Reconhecendo pensamentos e sentimentos na meditação

Reconhecimento

Alguém poderá perguntar: é então o relaxamento o único objetivo da meditação? Na verdade a meditação vai muito mais além. O relaxamento, entretanto, é necessário como ponto de partida, já que só após obtê-lo é que a pessoa consegue tranquilizar o coração e clarear a mente. Ter o coração tranqüilo e a mente clara já é avançar bastante no caminho da meditação. Não devemos nos esquecer de que alertar a mente para a respiração é um método maravilhoso que pode ser usado sempre e não apenas no início da prática.

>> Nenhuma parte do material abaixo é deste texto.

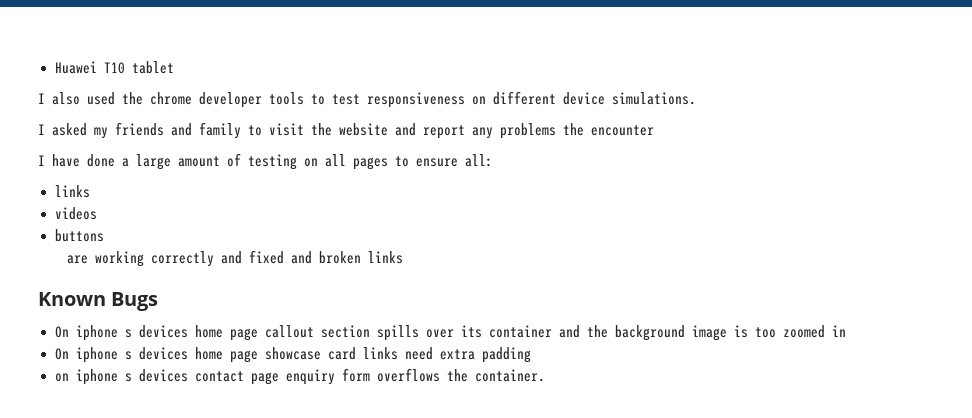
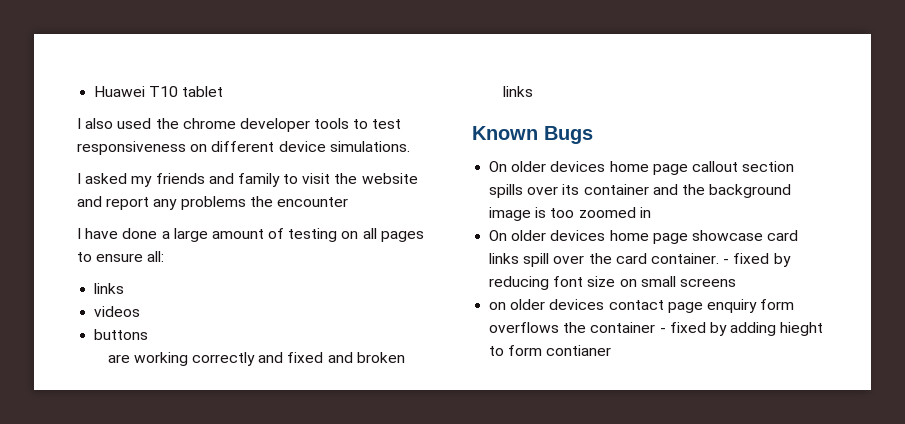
[75,325,132,341] iphone s -> [511,161,547,172] older
[75,347,132,363] iphone s -> [511,230,547,241] older
[404,347,531,363] [54,369,132,385] need extra padding // on iphone s -> [523,253,791,267] [489,276,736,290] [489,299,546,310] spill over the card container. - fixed by reducing font size on small screens // on older
[474,369,545,382] container. -> [590,322,824,336] [489,345,612,356] container - fixed by adding hieght to form contianer

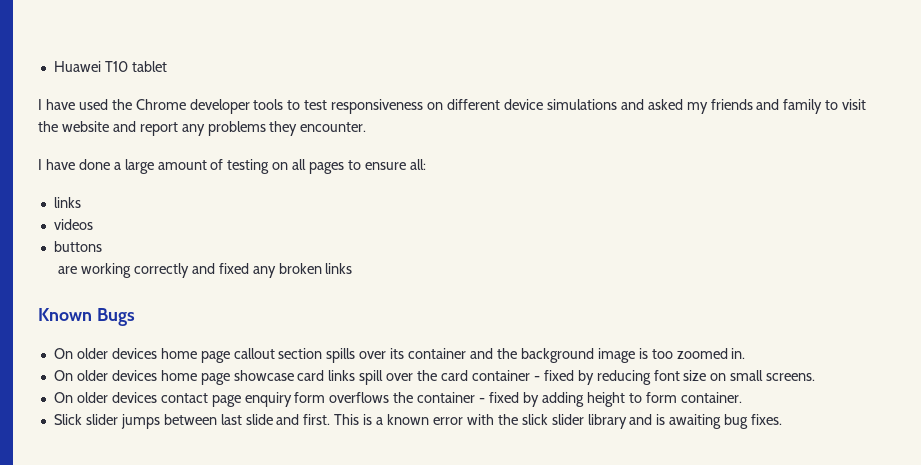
[85,118,114,129] also -> [45,99,75,110] have
[182,118,236,129] chrome -> [135,99,186,110] Chrome
[329,141,410,152] [77,173,81,184] simulations. // I -> [546,99,644,110] simulations and
[249,196,348,207] the encounter -> [269,121,367,136] they encounter.
[327,352,353,363] and -> [252,266,276,278] any
[639,207,651,218] in -> [731,348,746,359] in.
[650,253,719,264] container. -> [471,370,530,381] container
[679,278,736,287] [489,302,507,310] screens // on -> [766,373,816,381] [53,392,73,403] screens. // On
[780,322,824,336] hieght -> [586,392,625,407] height
[546,345,612,356] contianer -> [680,392,742,403] [53,414,783,429] container. // Slick slider jumps between last slide and first. This is a known error with the slick slider library and is awaiting bug fixes.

No século III, assim escreveu o mestre zen Tang Hoi em seu comentário sobre o Sutra Ariapanasati: “Manter a mente alerta à respiração é o grande veículo usado por Buda para salvar todos os seres presos no ciclo de nascimento e morte”. Medir, seguir e controlar a respiração são, portanto, instrumentos poderosos que nos habilitam ao controle da mente.

E, para obter controle da mente e aquietá-la, temos que estar alertas também para os nossos sentimentos e percepções, observando e reconhecendo cada sentimento ou pensamento que surge. Assim se referiu a respeito o mestre zen Thoung Chien, ao fim da dinastia de Ly: “Se o praticante for capaz de enxergar claramente como funciona sua mente, poderá obter resultados com pouco esforço. Do contrário, todo seu esforço será perdido”. Só há uma forma de se conhecer a mente: observar e reconhecer tudo sobre ela. E isto deve ser feito todo o tempo, não só nos momentos de meditação como também no dia-a-dia.

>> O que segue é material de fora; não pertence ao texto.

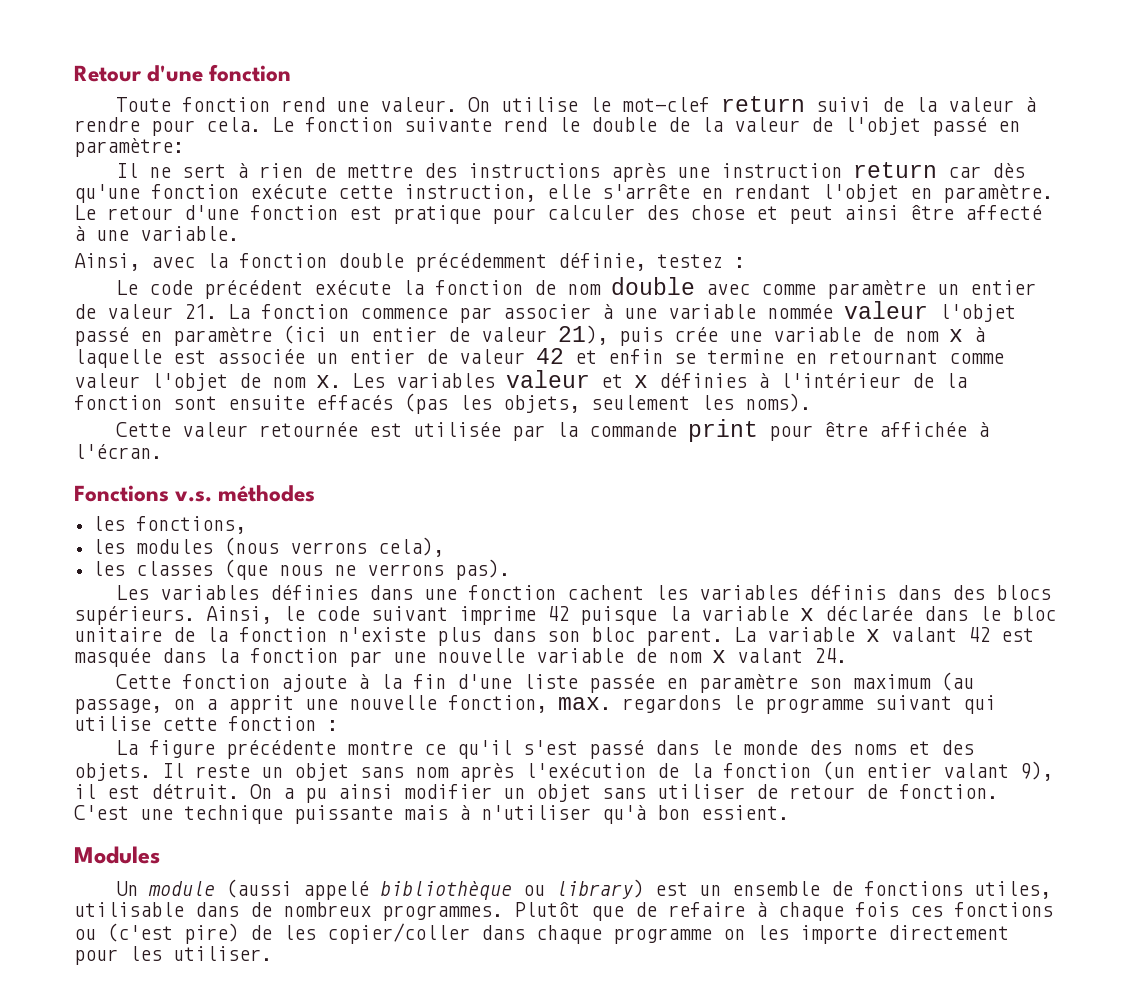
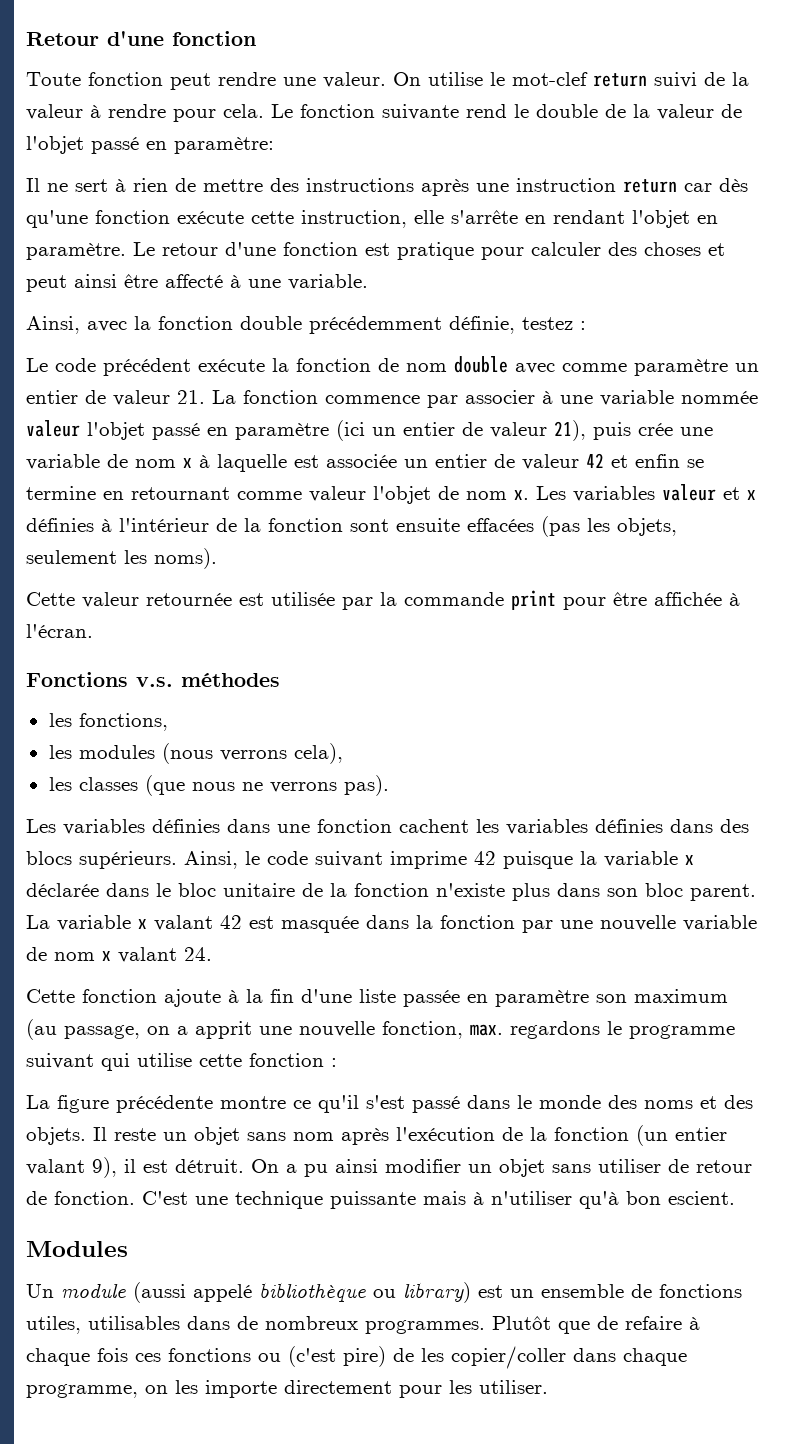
[280,97,325,112] rend -> [170,72,276,90] peut rendre
[690,205,745,220] chose -> [644,242,701,256] choses
[316,395,393,410] effacés -> [467,518,534,532] effacées
[808,585,886,600] définis -> [595,819,663,833] définies
[701,805,789,820] essient. -> [668,1191,735,1205] escient.
[74,902,184,917] utilisable -> [88,1316,180,1330] utilisables
[613,928,712,944] programme -> [26,1384,138,1398] programme,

Inúmeros pensamentos e sentimentos surgem durante a meditação. E se não estivermos atentos à respiração, seremos arrastados por eles. Mas a respiração não é apenas um meio através do qual podemos nos tornar imunes a tais pensamentos e sentimentos. A meditação é o veículo que, unindo o corpo à mente, abre as portas da sabedoria. Nossa intenção, ao surgir um sentimento ou pensamento, não deve ser de afugentá-los, pois, continuando nós concentrados na respiração, eles se afastarão naturalmente. Tampouco deve ser de odiá-los, espantar-se ou preocupar-se com eles.

O que deve então ser feito? Simplesmente reconhecer a presença deles. Se surge, por exemplo, um sentimento de tristeza, reconheça-o imediatamente: “Um sentimento de tristeza está surgindo em mim”. Se o mesmo sentimento continuar, continue a reconhecê-lo: “Um sentimento de tristeza continua existindo em mim”. Se surge um pensamento como: “É tarde, mas os vizinhos ainda estão fazendo barulho”, reconheça-o da mesma forma e se o mesmo continuar, reconheça que ele está continuando a existir. Reconheço, enfim, qualquer espécie de sentimento ou pensamento que surja.

O essencial é não deixar que eles surjam sem que os reconheça prontamente, tal como a sentinela que, à porta do palácio, observa cada fisionomia que entra ou sai. Não havendo nenhum sentimento ou pensamento, reconheça não estar havendo nem um nem outro. Esse treino nos faz tomar consciência dos nossos sentimentos e pensamentos. E, através dele, você poderá manter o controle da mente. Pode-se, pois, juntar o método de alertar a mente à respiração ao de tomar consciência dos pensamentos e sentimentos ao mesmo tempo.